In the last 15 years, Bogotá went from being renown for corrupt governance and urban chaos to being a model for visionary politics and progressive urban planning. In this document I will analyze Bogotá’s turnaround and evaluate some of the main challenges that the city still faces, specifically considering the case of one of its largest and poorest areas like Ciudad Bolivar.

I will present Ciudad Bolivar and its informal urbanization. I will assess the opportunities and challenges represented by the participatory model of planning and policy-making adopted by the Colombian government in the last decade. I will focus on the difficulties of engaging citizens in the democratic process in economically depressed areas. Finally, I will suggest possible ways of bridging the communication gap between the informal city and political institutions.

Bogotá has experienced tremendous growth in the past century. Today, it is a thriving capital city of more than 7 million people, half of which are poor, according to the Department of City Planning.
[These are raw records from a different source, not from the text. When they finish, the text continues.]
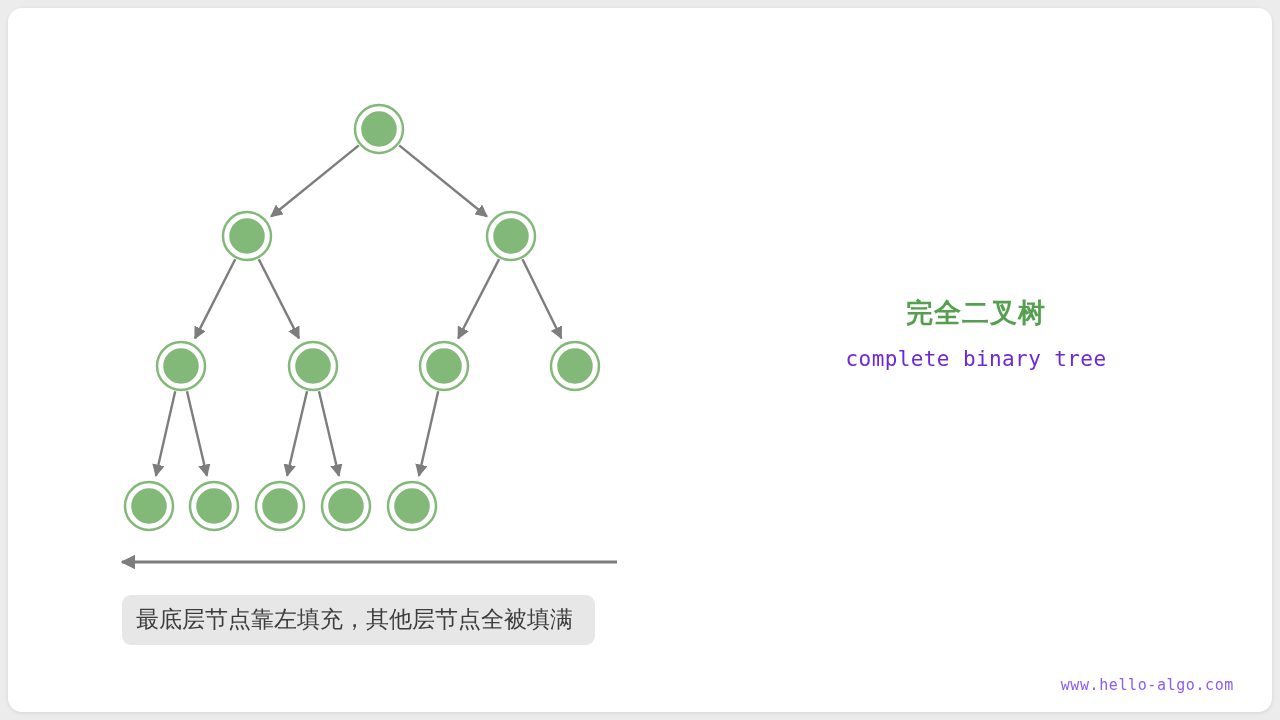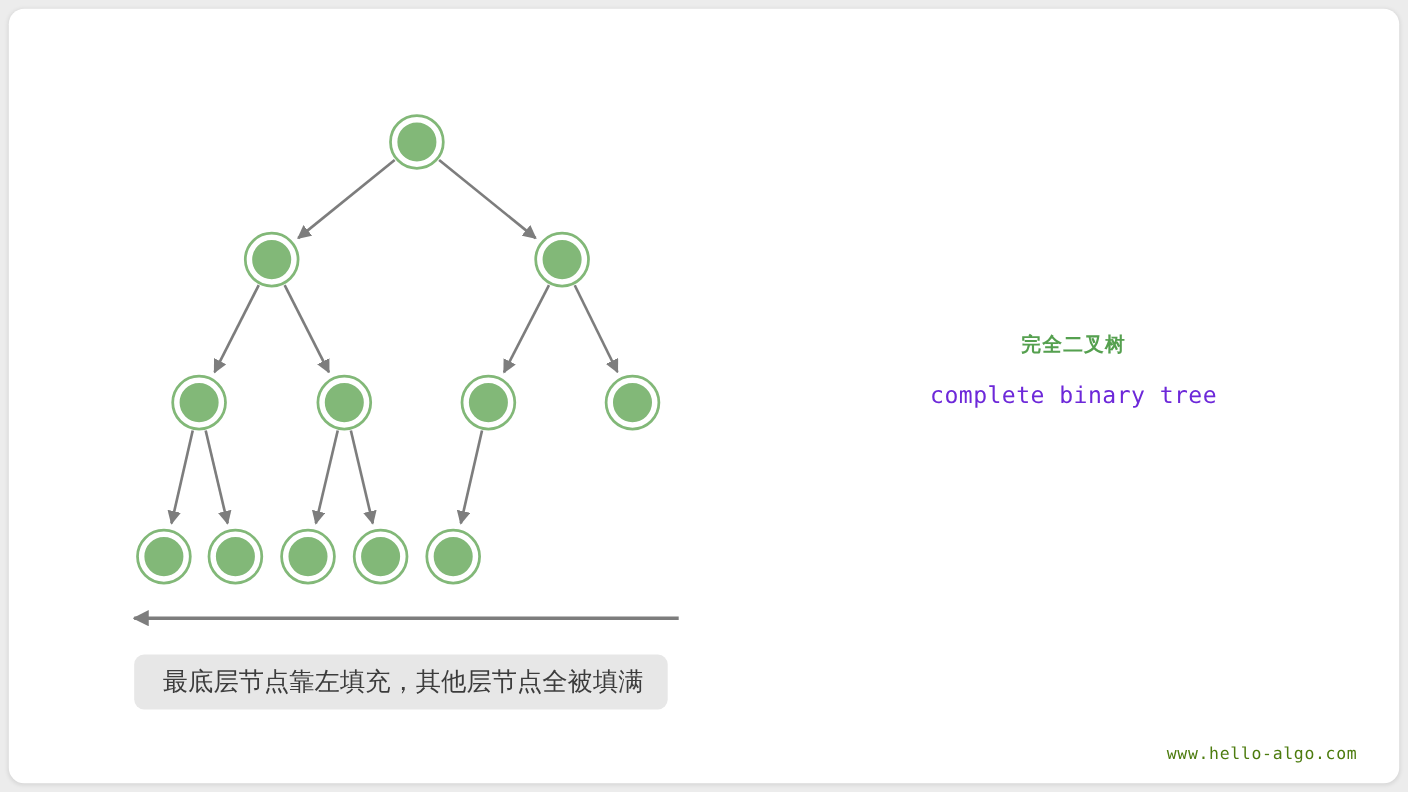--- a/index.html
+++ b/index.html
@@ -32,52 +32,52 @@
   .legend-block {
     position: absolute;
     left: 768px;
     top: 288px;
     width: 400px;
     text-align: center;
   }
   .legend-title {
     color: #55a04f;
     font-family: "Liberation Sans", sans-serif;
-    font-size: 18px;
+    font-size: 27px;
     font-weight: bold;
     letter-spacing: 1px;
     line-height: 34px;
     margin: 0;
   }
   .legend-subtitle {
     color: #6d28d9;
     font-family: "DejaVu Sans Mono", monospace;
     font-size: 21px;
     letter-spacing: 0.4px;
     line-height: 30px;
     margin: 14px 0 0 0;
   }
   .caption-box {
     position: absolute;
     left: 114px;
     top: 587px;
-    padding: 9px 22px 11px 26px;
+    padding: 9px 22px 11px 14px;
     background: #e7e7e7;
     border-radius: 9px;
     color: #3c3c3c;
     font-family: "Liberation Sans", sans-serif;
     font-size: 23px;
     line-height: 30px;
     white-space: nowrap;
   }
   .watermark {
     position: absolute;
     right: 38px;
     bottom: 18px;
-    color: #4d7c0f;
+    color: #8b5cf6;
     font-family: "DejaVu Sans Mono", monospace;
     font-size: 15px;
     letter-spacing: 0.6px;
   }
 </style>
 </head>
 <body>
 
 <div id="card">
The city’s population has grown tremendously in the last decades as armed conflict intensified in the countryside forcing many Colombians to migrate to urban centers.

In the midst of Colombia’s ongoing-armed conflict, which spans more than fifty years, Bogotá is the country’s main economic driver, along with the other major urban centers (Medellin, Barranquilla, Cali). Good urban governance has reduced corruption in the administrations, stabilized the economy, and encouraged foreign investment. The financial, industrial, communication and retail sectors provide a decent living for the part of the population employed in the formal sector. Colombia’s GDP growth was one of the highest in Latin America in 2004.[1] The economy of Bogota is not as bad as it could be given the national context. However, one of Bogotá’s main issues is economic disparity. More than half of the population works in the informal sector and about, as many are poor.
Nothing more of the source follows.